Unplanned or excessive exits may cause significant losses of workers and compromise the system’s knowledge, memory and culture. In some regions, worker illness, deaths and migration together constitute a haemorrhaging that overwhelms training capacity and threatens workforce stability. Strategies to counteract workforce attrition include managing migration, making health a career of choice, and stemming premature sickness and retirement.

  • Managing migration of health workers involves balancing the freedom of individuals to pursue work where they choose with the need to stem excessive losses from both internal migration (urban concentration and rural neglect) and international movements from poorer to richer countries. Some international migration is planned, for example the import of professionals into the Eastern Mediterranean Region, while other migrations are unplanned with deleterious health consequences. For unplanned migration, tailoring education and recruitment to rural realities, improving working conditions more generally and facilitating the return of migrants represent important retention strategies. Richer countries receiving migrants from poorer countries should adopt responsible recruitment policies, treat migrant health workers fairly, and consider entering into bilateral agreements.
  • Keeping health work as a career of choice for women. The majority of health workers are women and “feminization” trends are well established in the male dominated field of medicine. To accommodate female health workers better, more attention must be paid to their safety, including protecting them from violence. Other measures must be put in place. These include more flexible work arrangements to accommodate family considerations, and career tracks that promote women towards senior faculty and leadership positions more effectively.

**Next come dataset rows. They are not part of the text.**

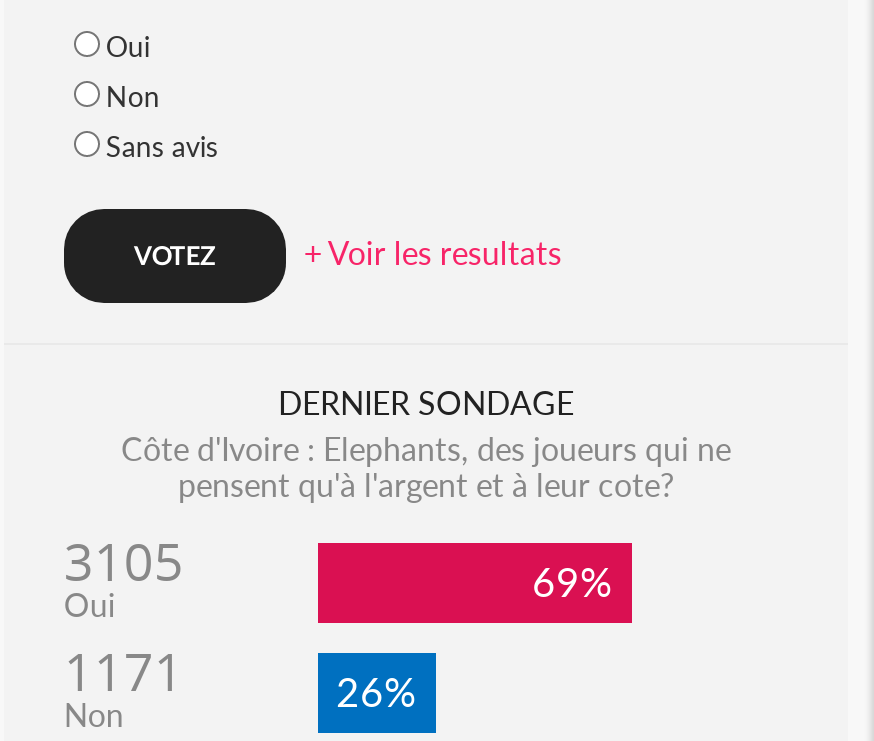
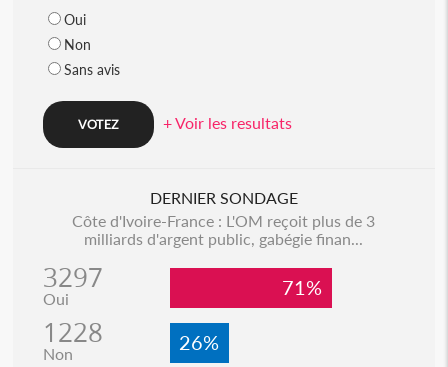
- Côte d'Ivoire : Elephants, des joueurs qui ne
- pensent qu'à l'argent et à leur cote?
- 3105
+ Côte d'Ivoire-France : L'OM reçoit plus de 3
+ milliards d'argent public, gabégie finan...
+ 3297

- 69%
+ 71%

- 1171
+ 1228
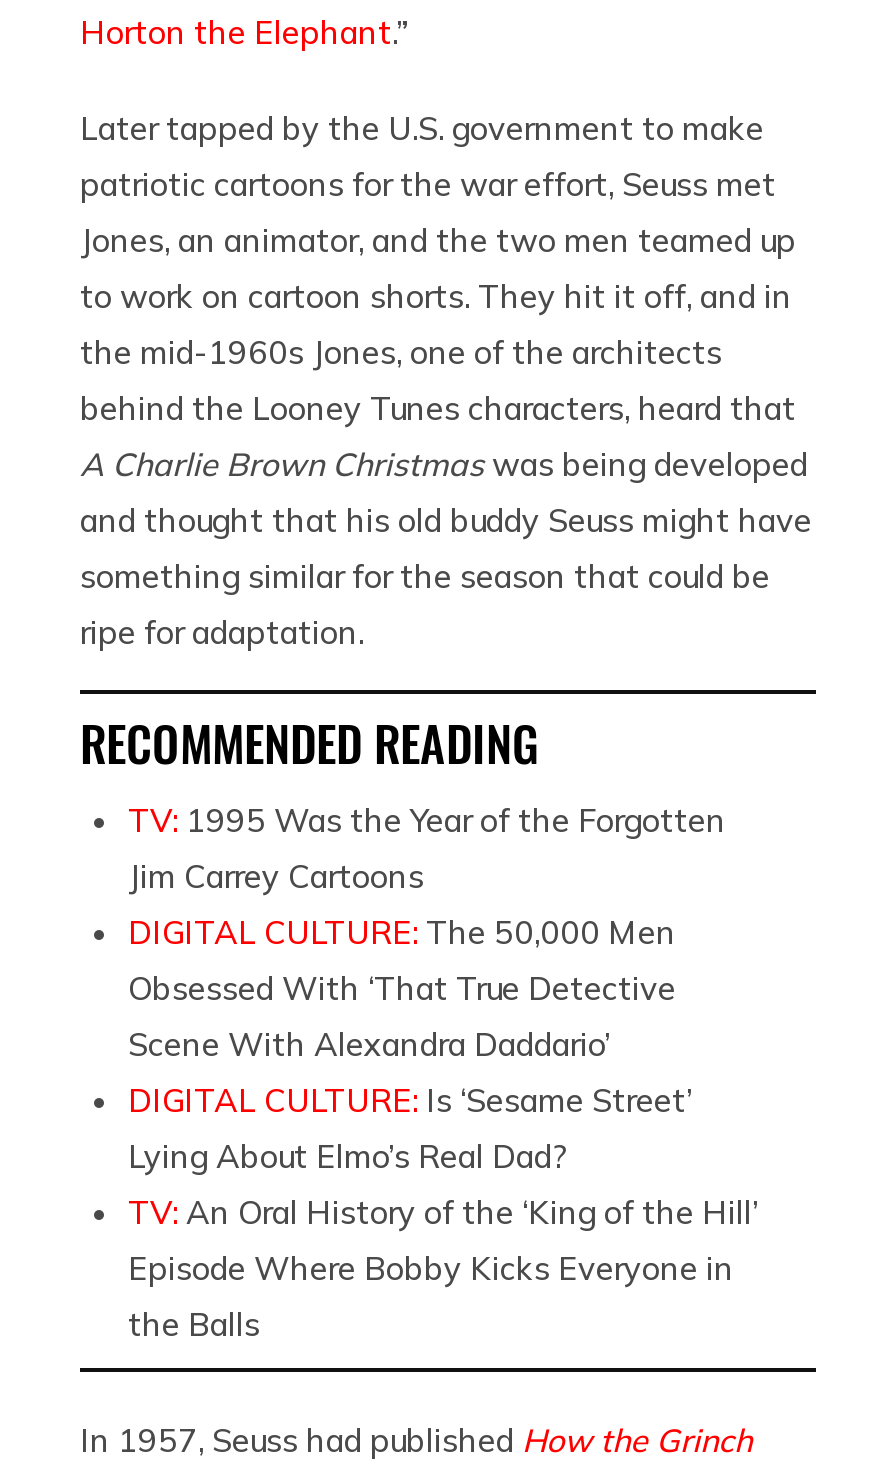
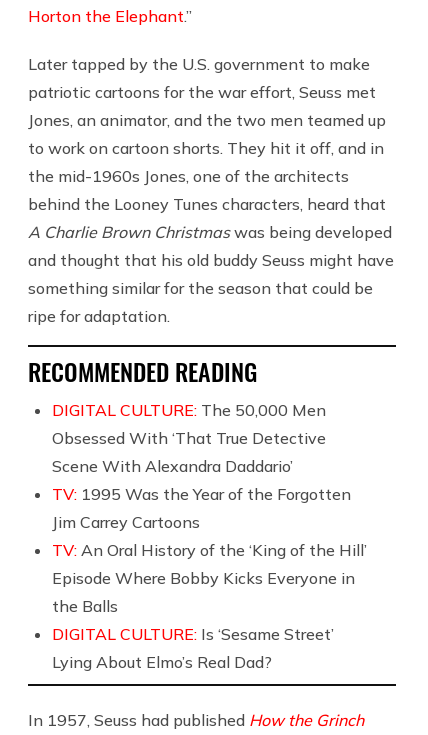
moved down: TV: 1995 Was the Year of the Forgotten | Jim Carrey Cartoons

moved up: DIGITAL CULTURE: The 50,000 Men | Obsessed With ‘That True Detective | Scene With Alexandra Daddario’

moved down: DIGITAL CULTURE: Is ‘Sesame Street’ | Lying About Elmo’s Real Dad?

moved up: TV: An Oral History of the ‘King of the Hill’ | Episode Where Bobby Kicks Everyone in | the Balls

  • Ensuring safe work environments. Outflows from the workforce caused by illness, disability and death are unnecessarily high and demand priority attention especially in areas of high HIV prevalence. Strategies to minimize occupational hazards include the recognition and appropriate management of physical risks and mental stress, as well as full compliance with prevention and protection guidelines. Provision of effective prevention services and access to treatment for all health workers who become HIV-positive are the only reasonable way forward in the pursuit of universal access to HIV prevention, treatment and care.
  • Retirement planning. In an era of ageing workforces and trends towards earlier retirement, unwanted attrition can be stemmed by a range of policies. These policies can reduce incentives for early retirement, decrease the cost of employing older people, recruit retirees back to work and improve conditions for older workers. Succession planning is central to preserving key competencies and skills in the workforce.